Nollaig na mBan festival

The 4th annual Nollaig na mBan festival returns to Ballybough and North Strand on 6 January. Throughout the day, and across locations including Charleville Mall Library, Clonliffe House, Cusack’s Pub and St. Columba’s Church, local north inner-city women will be celebrated with an awards ceremony, followed by a live music trail.

The festival starts at 3pm. To book tickets for the music trail, visit the Nollaig na mBan festival website here. For more information, you can contact nollaignambanireland@gmail.com.

Songs of Life and Loss

On 2 January, the Dublin Unitarian Church is hosting an evening of music, from Broadway show tunes to popular classics all in support of Palestinian children’s relief. Tickets are available here.

Clongriffin, Belmayne, Parkside and Belcamp Social Infrastructure Survey

Dublin City Council is conducting a comprehensive Needs Assessment to plan for the future of Clongriffin and Belmayne.

The assessment will identify priorities for facilities such as libraries, community centres, arts and cultural spaces, sports and recreation amenities, parks, and public realm improvements.

You can share your input by filling out the survey here.

Exhibition V, Gallery X

On Hume Street tonight, Gallery X is holding Exhibition V, its final show of 2025.

Opening at 6pm with a performance by Lady Blue Dream, who has been running her BDSM-centred figure-drawing class The Naked Kink throughout the year.
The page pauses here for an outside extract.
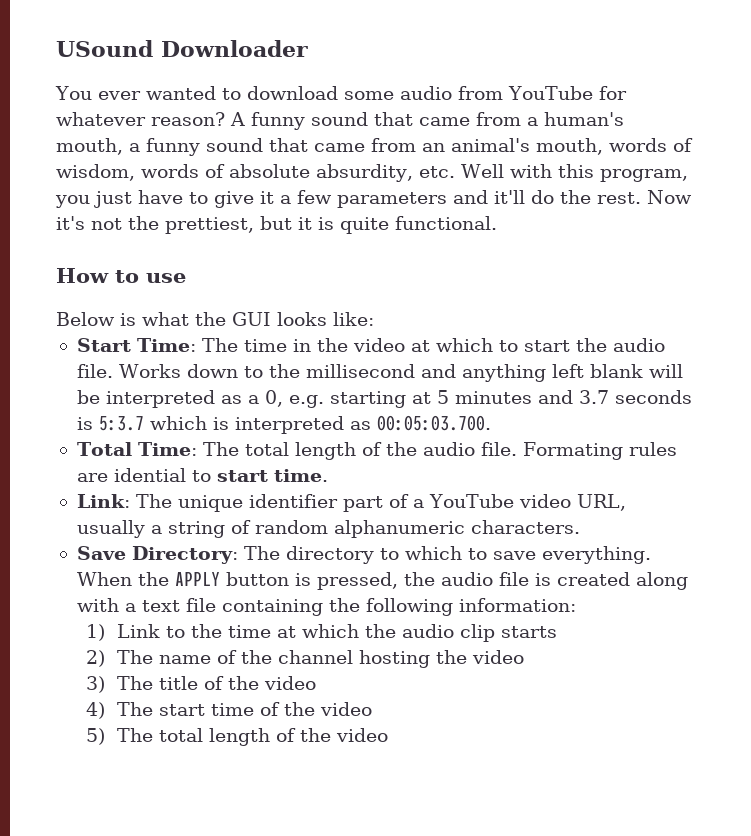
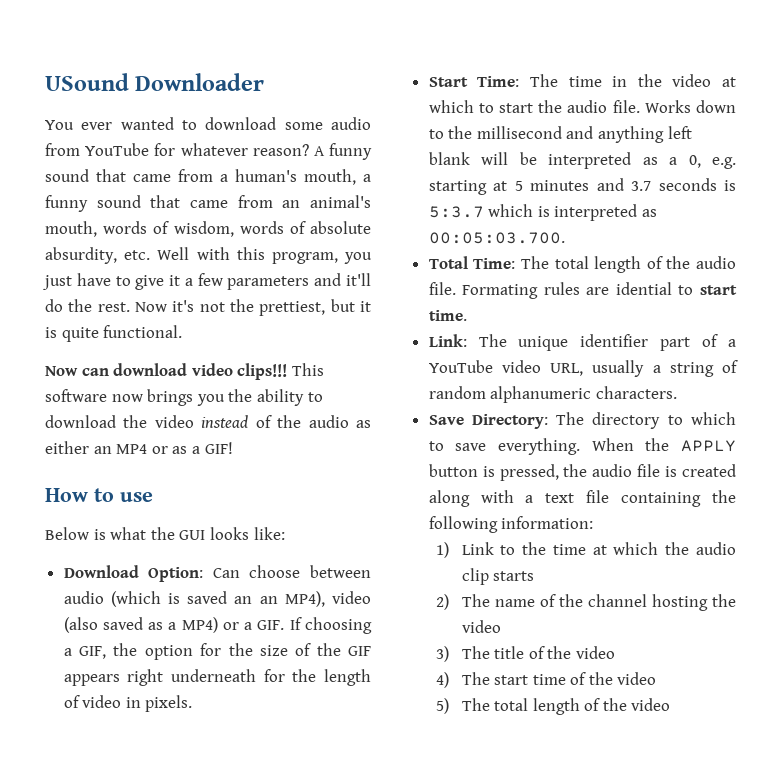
(497, 223) none -> [45,363,324,380] [45,389,323,406] [45,415,371,428] [45,441,233,454] // Now can download video clips!!! This software now brings you the ability to download the video instead of the audio as either an MP4 or as a GIF!
(374, 319) none -> [63,565,371,582] [63,591,371,607] [63,617,373,634] [63,643,372,660] [63,669,372,686] [63,695,193,712] // Download Option: Can choose between audio (which is saved an an MP4), video (also saved as a MP4) or a GIF. If choosing a GIF, the option for the size of the GIF appears right underneath for the length of video in pixels.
For more information, visit the Gallery X Instagram page here.

Applications Open for Local Enhancement Programme (LEP) 2026 in Fingal

Community and Voluntary Groups in Fingal are invited to apply for funding under the Local Enhancement Programme (LEP) 2026.

The funding aims to provide capital support to community groups and organisations in Fingal with a particular focus on disadvantaged communities in both rural and urban areas.

The LEP 2026 funding will support small-scale capital works, equipment purchases and facility improvements.

Applications are now being sought from Community Groups in Fingal. The closing date is Friday, 27 February.